Go to the line with "padding-left: none ->" in the entries below and write out every line from there through the line with "none -> <div>mengunggah", exactly and without pictures.

==== GIVEN ENTRIES

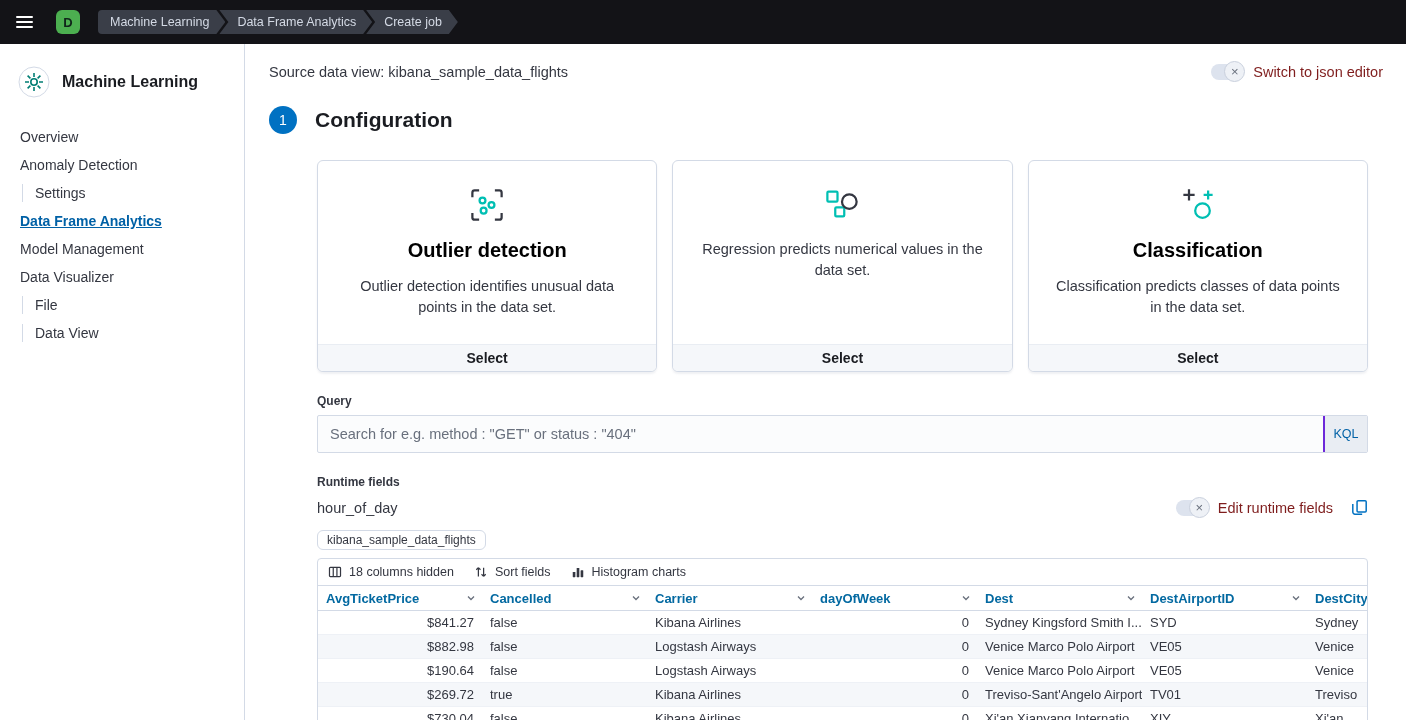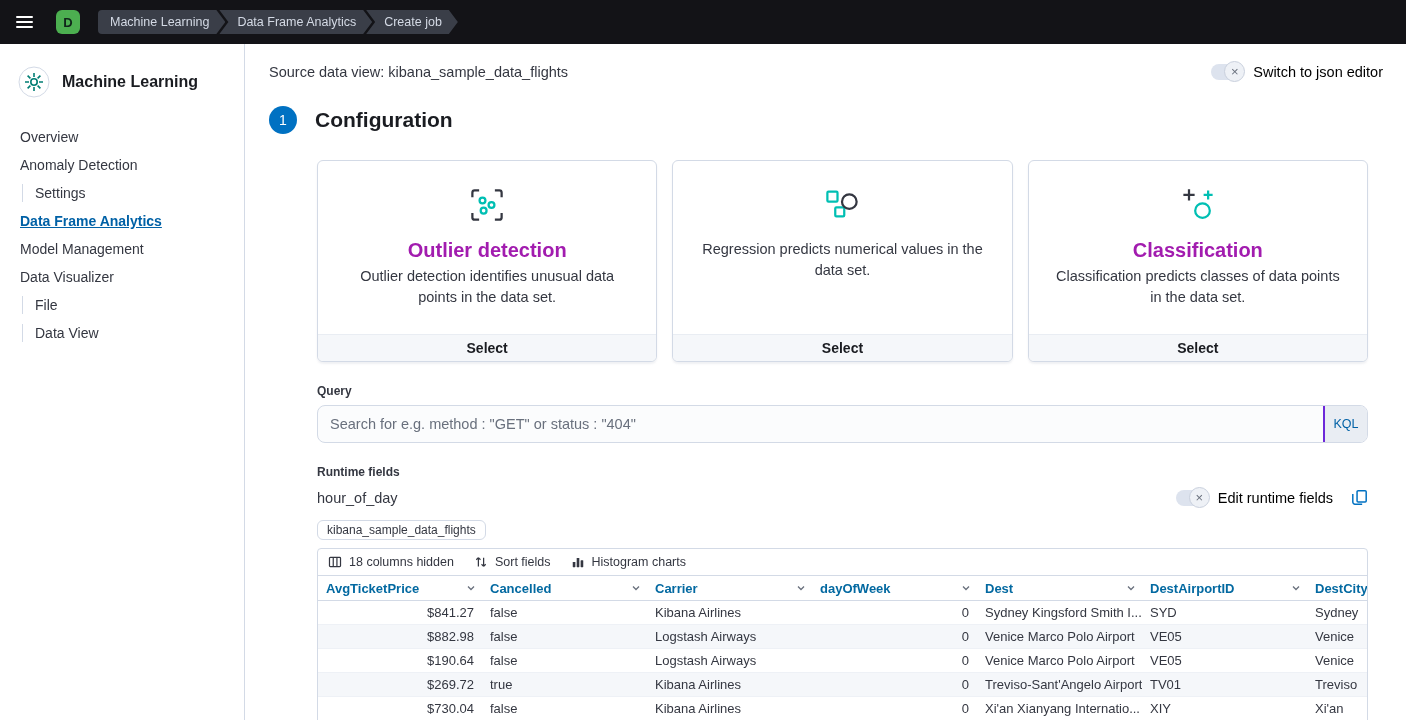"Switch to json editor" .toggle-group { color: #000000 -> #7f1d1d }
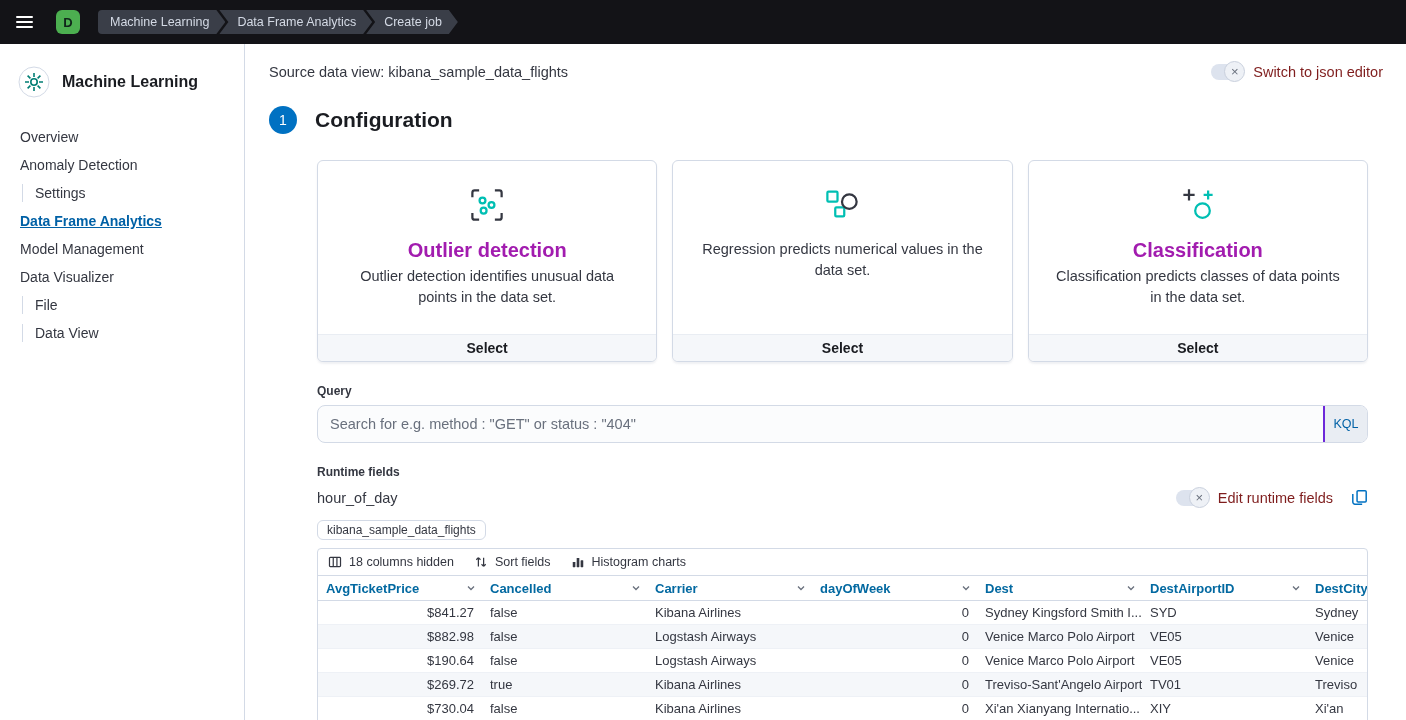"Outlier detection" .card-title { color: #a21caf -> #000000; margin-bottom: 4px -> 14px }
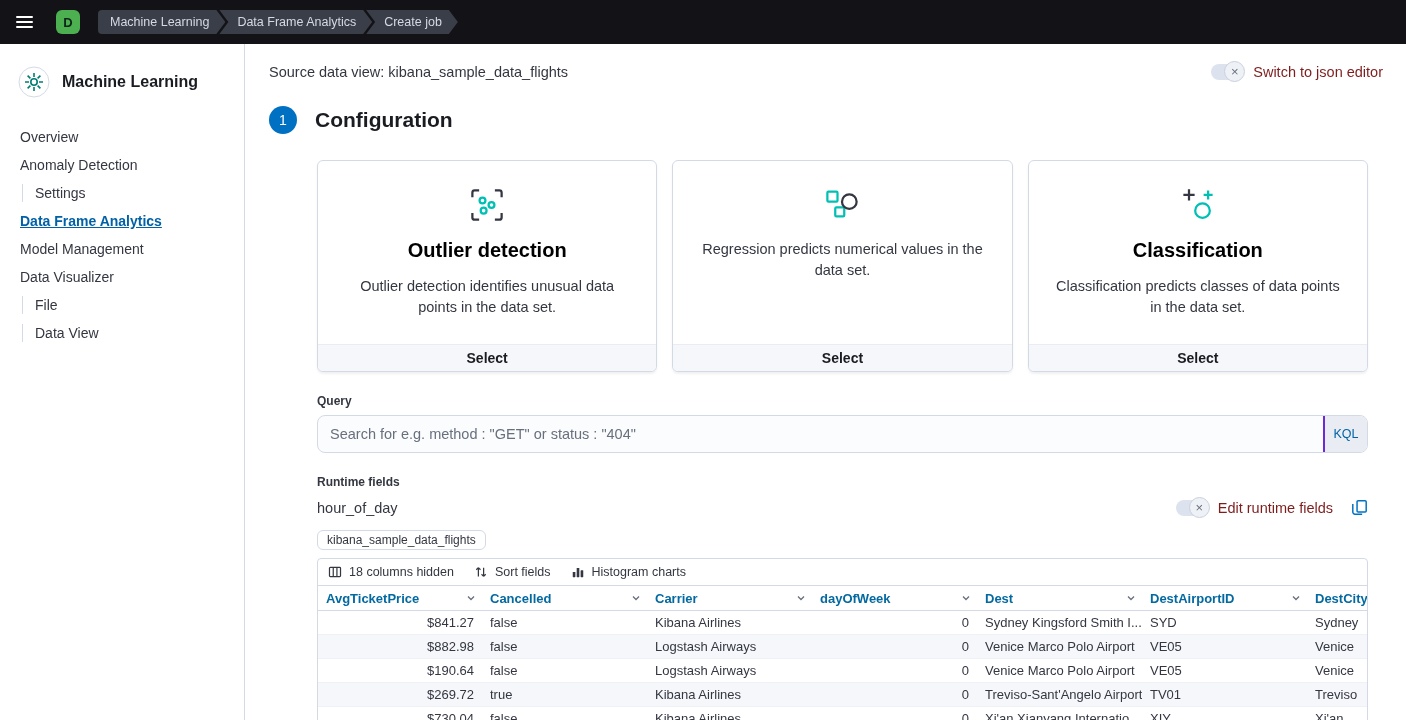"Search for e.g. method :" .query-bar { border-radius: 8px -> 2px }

========
==== GIVEN ENTRIES

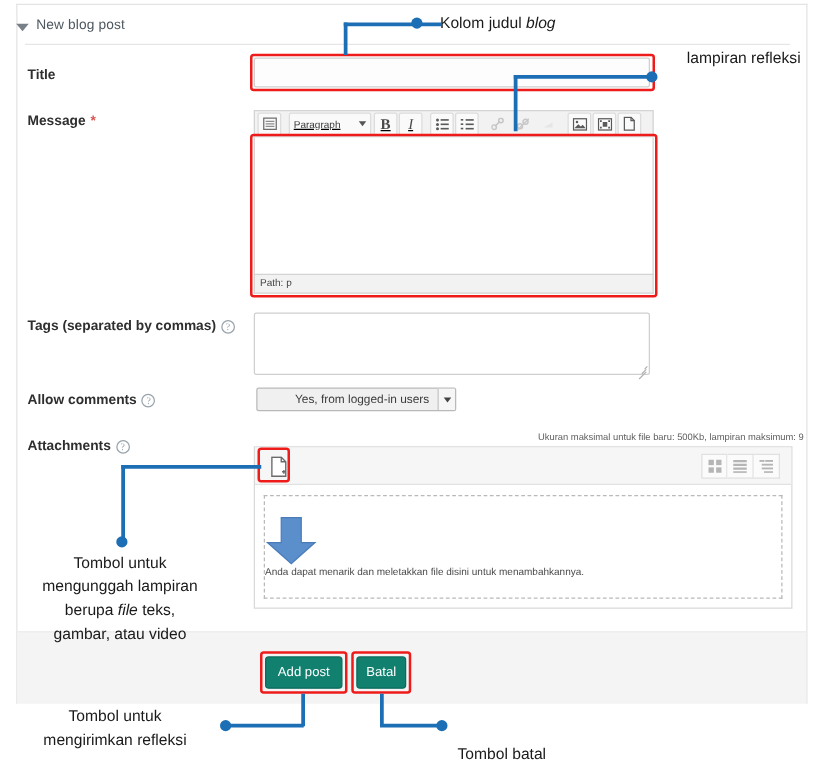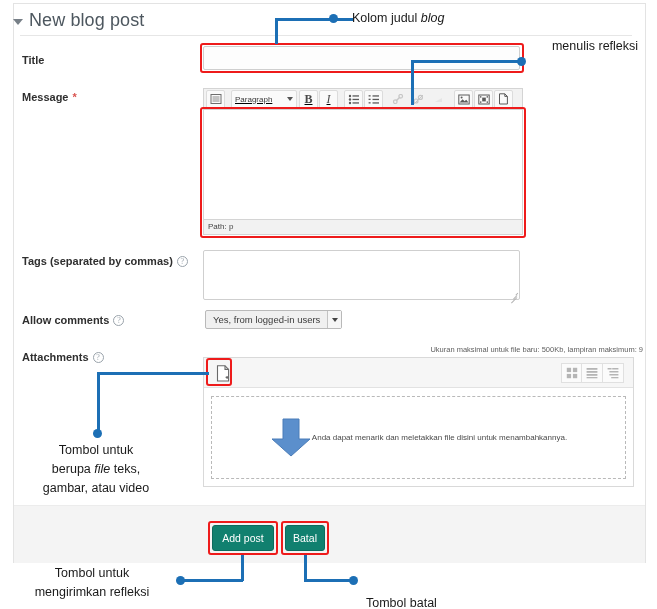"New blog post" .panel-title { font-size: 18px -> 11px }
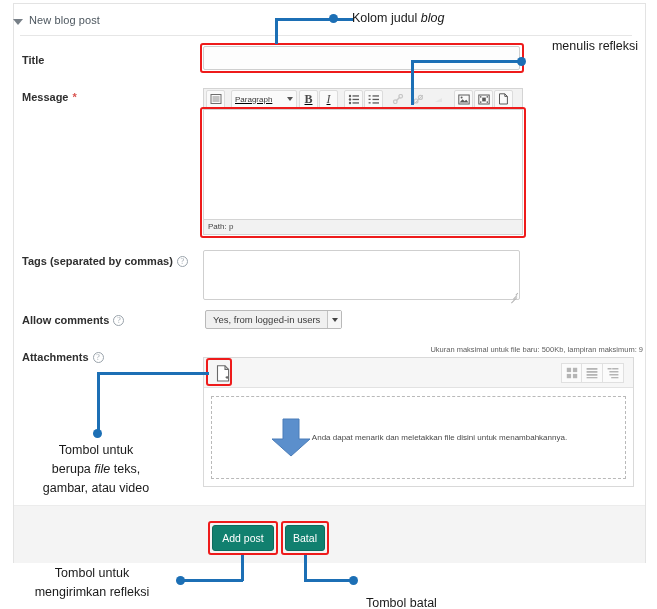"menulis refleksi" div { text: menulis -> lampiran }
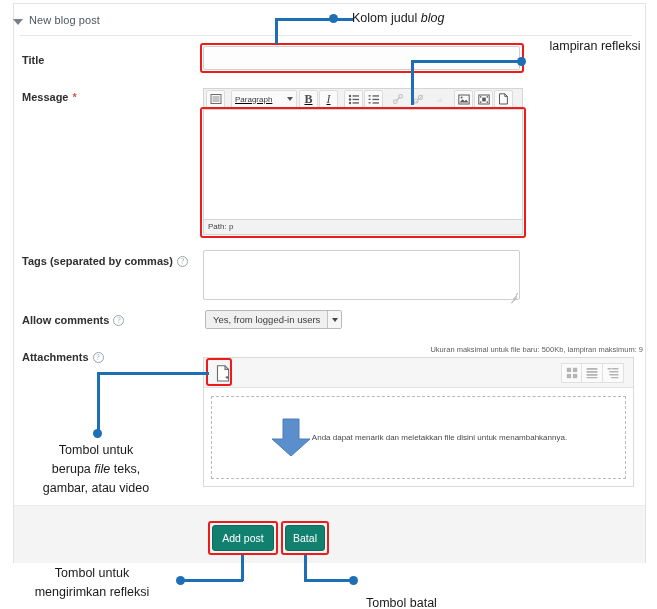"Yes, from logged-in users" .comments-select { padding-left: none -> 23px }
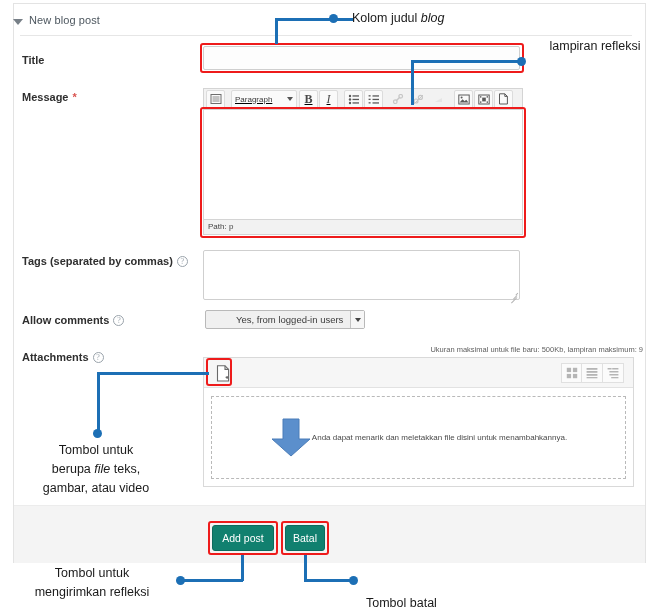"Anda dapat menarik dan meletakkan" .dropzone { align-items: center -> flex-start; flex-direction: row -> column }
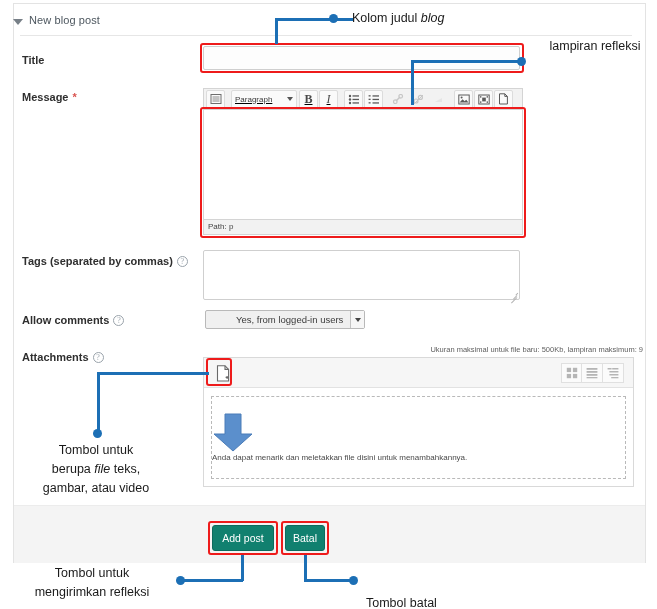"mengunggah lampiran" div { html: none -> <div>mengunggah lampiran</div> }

========
==== GIVEN ENTRIES

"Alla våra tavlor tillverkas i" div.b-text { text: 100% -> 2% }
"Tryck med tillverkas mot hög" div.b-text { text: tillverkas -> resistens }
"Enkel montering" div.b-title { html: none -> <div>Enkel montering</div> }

========

**EXERCISE RESPONSE**
"Yes, from logged-in users" .comments-select { padding-left: none -> 23px }
"Anda dapat menarik dan meletakkan" .dropzone { align-items: center -> flex-start; flex-direction: row -> column }
"mengunggah lampiran" div { html: none -> <div>mengunggah lampiran</div> }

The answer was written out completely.